Business Development Bank of CanadaOral Question Period

2:50 p.m.

Canadian Alliance

Kevin Sorenson Canadian Alliance Crowfoot, AB

Mr. Speaker, the RCMP has failed to confirm the Prime Minister's allegations that a document showing him in direct financial conflict of interest was indeed a forgery. Some of the best forensic investigators in the country have refused to endorse our Prime Minister's story. The cloud of suspicion continues to hang over the Prime Minister. What will the Prime Minister do? How will he clear his name?

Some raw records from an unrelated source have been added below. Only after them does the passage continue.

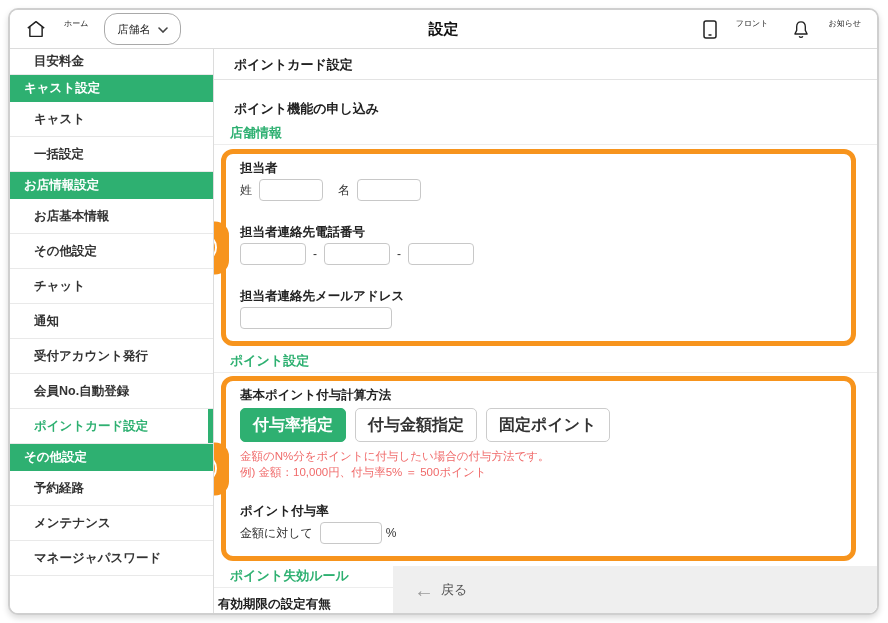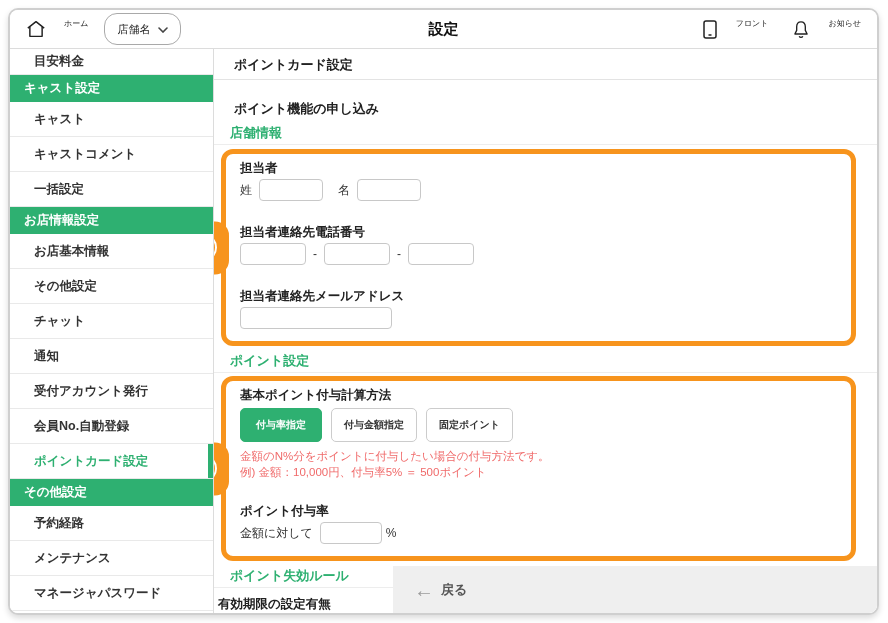--- a/index.html
+++ b/index.html
@@ -38,31 +38,31 @@
   .badge-circle { width: 28px; height: 28px; border: 2px solid #fff; border-radius: 50%; color: #fff; font-size: 15px; font-weight: bold; display: flex; align-items: center; justify-content: center; }
   .field-label { font-size: 12.5px; font-weight: bold; color: #222; margin-top: 23px; }
   .field-label.tight { margin-top: 0; }
   .inline-row { display: flex; align-items: center; gap: 7px; margin-top: 2px; font-size: 12px; color: #333; }
   .inline-row.phone { margin-top: 2px; }
   input.txt { height: 22px; border: 1px solid #c8c8c8; border-radius: 4px; background: #fff; padding: 0 5px; font-size: 12px; width: 64px; font-family: inherit; }
   .txt.email { width: 152px; }
   .txt.phone { width: 66px; }
   .txt.rate { width: 62px; }
   .seg-row { display: flex; gap: 9px; margin-top: 4px; }
-  .seg-btn { min-width: 82px; height: 34px; padding: 8px 12px; display: flex; align-items: center; justify-content: center; background: #fff; border: 1px solid #ccc; border-radius: 5px; font-size: 10px; font-weight: bold; color: #333; cursor: pointer; }
+  .seg-btn { min-width: 82px; height: 34px; padding: 8px 12px; display: flex; align-items: center; justify-content: center; background: #fff; border: 1px solid #ccc; border-radius: 5px; font-size: 16px; font-weight: bold; color: #333; cursor: pointer; }
   .seg-btn.selected { background: #2eb071; border-color: #2eb071; color: #fff; }
   .note { margin-top: 6px; font-size: 11.5px; line-height: 1.4; color: #f06a6a; }
   .pad { margin-left: 4px; margin-right: 20px; }
   .toggle-row { display: flex; gap: 9px; margin: 7px 20px 0; }
   .toggle-row .seg-btn { height: 38px; text-align: right; }
   
   .footer { position: absolute; left: 179px; right: 0; bottom: 0; height: 48px; background: #efefef; display: flex; align-items: center; padding-left: 21px; z-index: 5; }
   .back-link { display: flex; align-items: center; gap: 7px; cursor: pointer; }
   .back-arrow { font-size: 20px; color: #9b9b9b; line-height: 1; }
-  .back-text { font-size: 13px; font-weight: bold; color: #555; }
+  .back-text { font-size: 13px; font-weight: normal; color: #555; }
 </style>
 </head>
 <body>
 
 <div class="window">
 
   <div class="header">
     <div class="icon-stack">
       <span>
         <svg width="20" height="18" viewBox="0 0 24 22" fill="none" stroke="#222" stroke-width="1.8" stroke-linejoin="round">
@@ -102,21 +102,20 @@
       </div>
     </div>
   </div>
 
   <div class="app-body">
 
     <div class="sidebar">
       <div class="side-item first">目安料金</div>
       <div class="side-section">キャスト設定</div>
       <div class="side-item">キャスト</div>
-      <div class="side-item">キャストコメント</div>
       <div class="side-item">一括設定</div>
       <div class="side-section">お店情報設定</div>
       <div class="side-item">お店基本情報</div>
       <div class="side-item">その他設定</div>
       <div class="side-item">チャット</div>
       <div class="side-item">通知</div>
       <div class="side-item">受付アカウント発行</div>
       <div class="side-item">会員No.自動登録</div>
       <div class="side-item active">ポイントカード設定</div>
       <div class="side-section">その他設定</div>

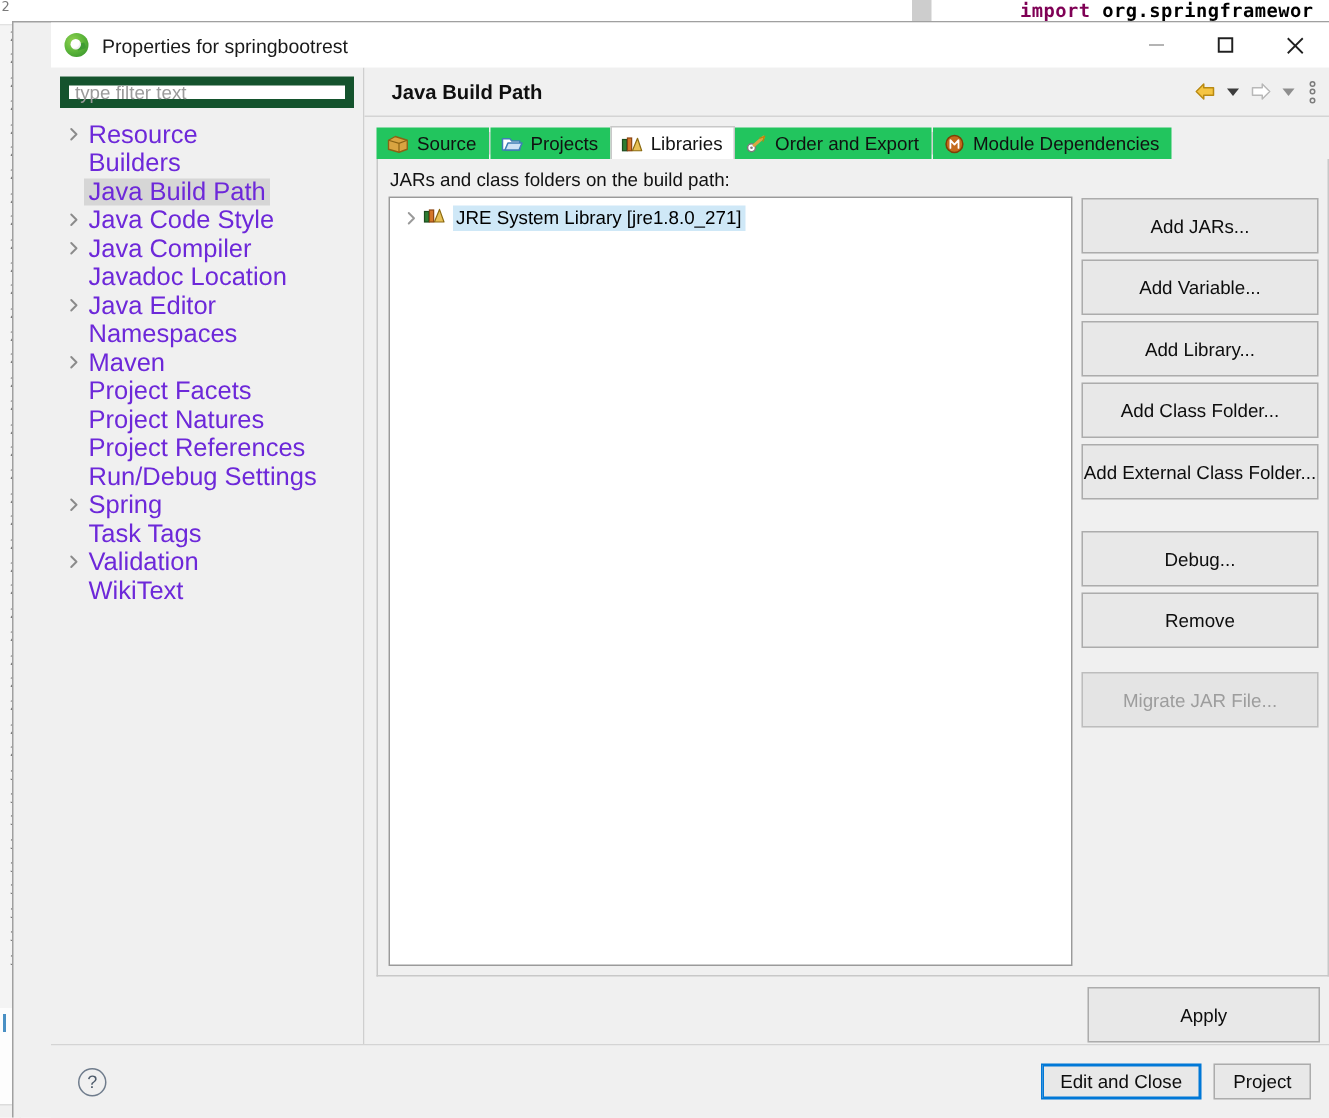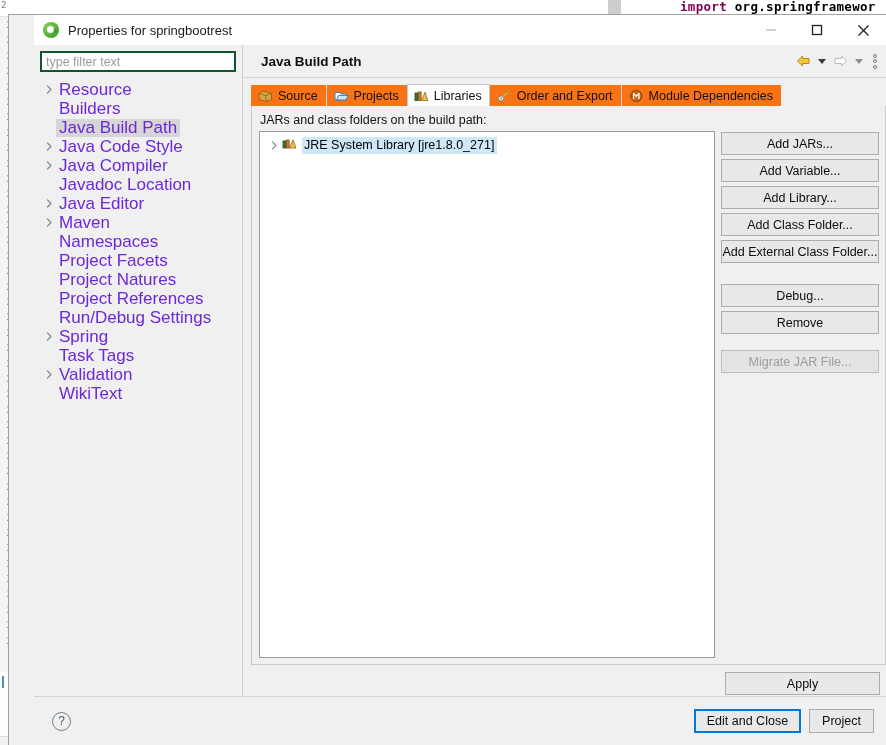--- a/index.html
+++ b/index.html
@@ -164,21 +164,21 @@
     background: #f0f0f0;
     border-right: 1px solid #cfcfcf;
     display: flex; flex-direction: column;
     padding: 6px 0 0 0;
     min-height: 0;
   }
   #filter-input {
     margin: 0 6px 7px 6px;
     height: 21px;
     background: #ffffff;
-    border: 2px solid #14532d;
+    border: 6px solid #14532d;
     display: flex; align-items: center;
     padding: 0 4px;
     font-size: 12.5px;
     color: #9b9b9b;
   }
   #tree {
     flex: 1 1 auto;
     overflow: hidden;
     padding-top: 1px;
   }
@@ -267,21 +267,21 @@
   }
   .tab {
     height: 21px;
     display: flex; align-items: center;
     gap: 5px;
     padding: 0 7px 0 6px;
     font-size: 12.5px;
     color: #111;
     border: 1px solid transparent;
     border-bottom: none;
-    background: #f97316;
+    background: #22c55e;
     white-space: nowrap;
     position: relative;
   }
   .tab.active {
     background: #ffffff;
     border-color: #c8c8c8;
     height: 22px;
     z-index: 3;
   }
   .tab-sep {
@@ -343,21 +343,21 @@
   }
 
   
   #side-buttons {
     width: 158px; flex: 0 0 158px;
     display: flex; flex-direction: column;
     gap: 4px;
     padding-top: 1px;
   }
   .btn {
-    height: 23px;
+    height: 37px;
     background: #e8e8e8;
     border: 1px solid #acacac;
     font-size: 12.5px;
     color: #0d0d0d;
     display: flex; align-items: center; justify-content: center;
     white-space: nowrap;
     font-family: "Liberation Sans", sans-serif;
   }
   .btn.disabled { color: #9d9d9d; background: #e4e4e4; border-color: #bdbdbd; }
   .btn-gap { height: 13px; flex: 0 0 13px; }
@@ -534,30 +534,30 @@
           </div>
           <div class="tree-item">
             <span class="tree-arrow">
               <svg width="7" height="9" viewBox="0 0 7 9">
                 <path d="M1.5 1 L5 4.5 L1.5 8" fill="none" stroke="#8b8b8b" stroke-width="1.3" stroke-linecap="round" stroke-linejoin="round"></path>
               </svg>
             </span>
             <span class="tree-label">Java Editor</span>
           </div>
           <div class="tree-item">
+            <span class="tree-arrow"></span>
+            <span class="tree-label">Namespaces</span>
+          </div>
+          <div class="tree-item">
             <span class="tree-arrow">
               <svg width="7" height="9" viewBox="0 0 7 9">
                 <path d="M1.5 1 L5 4.5 L1.5 8" fill="none" stroke="#8b8b8b" stroke-width="1.3" stroke-linecap="round" stroke-linejoin="round"></path>
               </svg>
             </span>
             <span class="tree-label">Maven</span>
-          </div>
-          <div class="tree-item">
-            <span class="tree-arrow"></span>
-            <span class="tree-label">Namespaces</span>
           </div>
           <div class="tree-item">
             <span class="tree-arrow"></span>
             <span class="tree-label">Project Facets</span>
           </div>
           <div class="tree-item">
             <span class="tree-arrow"></span>
             <span class="tree-label">Project Natures</span>
           </div>
           <div class="tree-item">

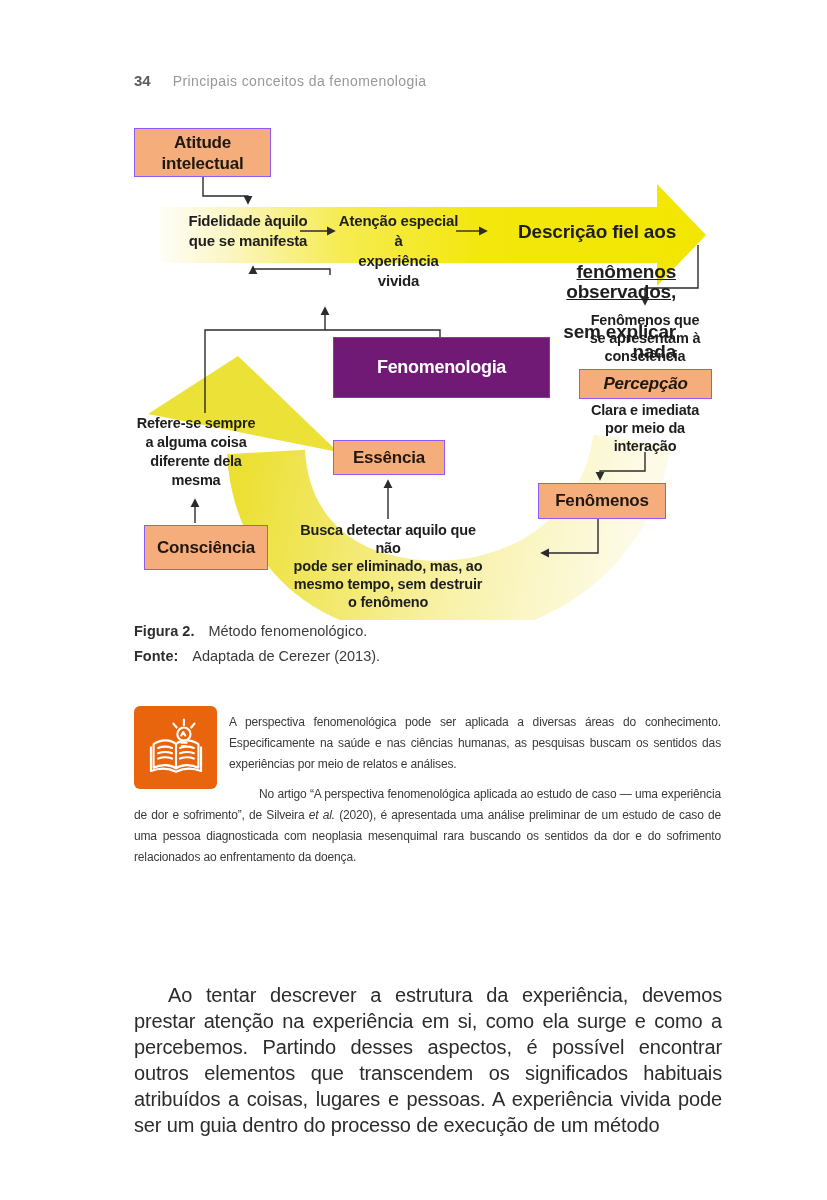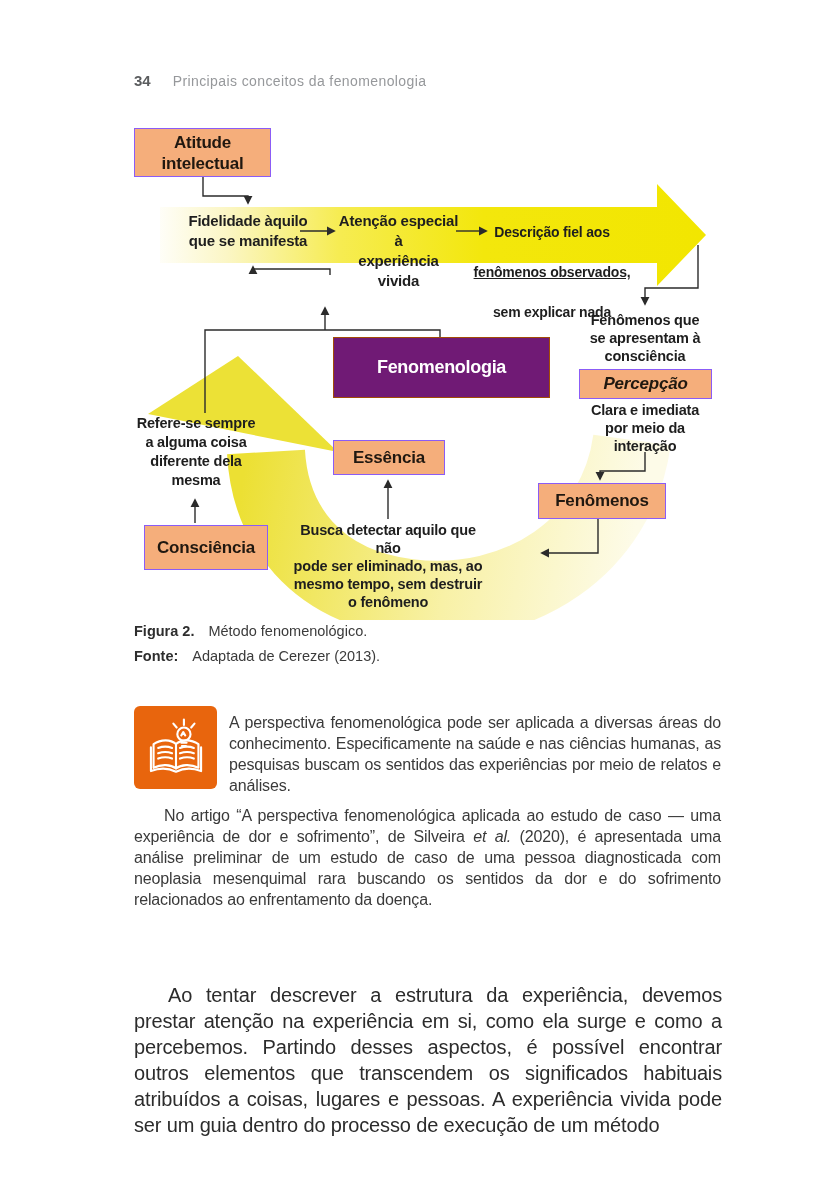--- a/index.html
+++ b/index.html
@@ -21,38 +21,38 @@
   .pbox.intuicao{left:538px;top:483px;width:126px;height:34px;font-size:17px;}
   .pbox.essencia{left:333px;top:440px;width:110px;height:33px;font-size:17px;}
   .pbox.consciencia{left:144px;top:525px;width:122px;height:43px;font-size:17px;}
   .obox{position:absolute;z-index:2;left:333px;top:337px;width:215px;height:59px;
         background:#701a75;border:1px solid #a34c06;color:#fff;display:flex;align-items:center;
         justify-content:center;font-size:18px;font-weight:bold;letter-spacing:-.3px;}
   .dnote{position:absolute;z-index:2;text-align:center;font-weight:bold;color:#1e1e1e;
          white-space:pre-line;font-size:14.5px;line-height:18px;letter-spacing:-.2px;}
   .dnote.step1{left:183px;top:211px;width:130px;font-size:15px;line-height:20px;}
   .dnote.step2{left:336px;top:211px;width:125px;font-size:15px;line-height:20px;}
-  .dnote.step3{left:472px;top:202px;width:160px;font-size:14px;line-height:20px;}
+  .dnote.step3{left:516px;top:202px;width:160px;font-size:19px;line-height:20px;text-align:right;}
   .dnote.step3 .u{text-decoration:underline;}
   .dnote.fenomenos{left:575px;top:311px;width:140px;}
   .dnote.clara{left:575px;top:401px;width:140px;}
   .dnote.refere{left:126px;top:414px;width:140px;line-height:19px;}
   .dnote.busca{left:288px;top:521px;width:200px;}
   
   .caption{position:absolute;left:134px;top:619px;width:460px;font-size:14.5px;
            line-height:25px;color:#3b3b3b;z-index:2;}
   .caption b{color:#2e2e2e;margin-right:14px;}
   
   .saiba{position:absolute;left:134px;top:703px;width:587px;z-index:2;}
   .sm-icon{float:left;width:83px;height:83px;background:#e8650d;border-radius:6px;
            margin:3px 12px 6px 0;display:flex;align-items:center;justify-content:center;}
   .sm-headrow{display:flex;align-items:center;gap:16px;padding-top:6px;}
   .sm-title{font-size:24px;font-weight:bold;font-style:italic;color:#e8650d;letter-spacing:-.3px;}
   .sm-rule{flex:1;border-top:1.5px solid #ea7c26;margin-top:4px;}
-  .sm-p{font-size:16px;line-height:21px;text-align:justify;color:#3a3a3a;
+  .sm-p{font-size:12px;line-height:21px;text-align:justify;color:#3a3a3a;
         margin:9px 0 0 0;letter-spacing:-.15px;}
   .sm-p.indent{text-indent:30px;}
   
   .bodytext{position:absolute;left:134px;top:962px;width:588px;font-size:20px;
             line-height:26px;text-align:justify;text-indent:34px;color:#2c2c2c;
             letter-spacing:-.15px;z-index:2;}
 </style>
 </head>
 <body>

Business Development Bank of CanadaOral Question Period

2:50 p.m.

Windsor West Ontario

Liberal

Herb Gray LiberalDeputy Prime Minister

Mr. Speaker, the suspicion and the clouds are obviously only in the mind of my hon. friend.

The Prime Minister's Office, the Prime Minister and the Business Development Bank of Canada say this document is a forgery. This document was in the files of the Business Development Bank of Canada. When the document came to light it was turned over to the mounted police, who are investigating.

My hon. friend ought to get a fan to blow the cloud of fog away. He is the one who is in a daze, not the Prime Minister.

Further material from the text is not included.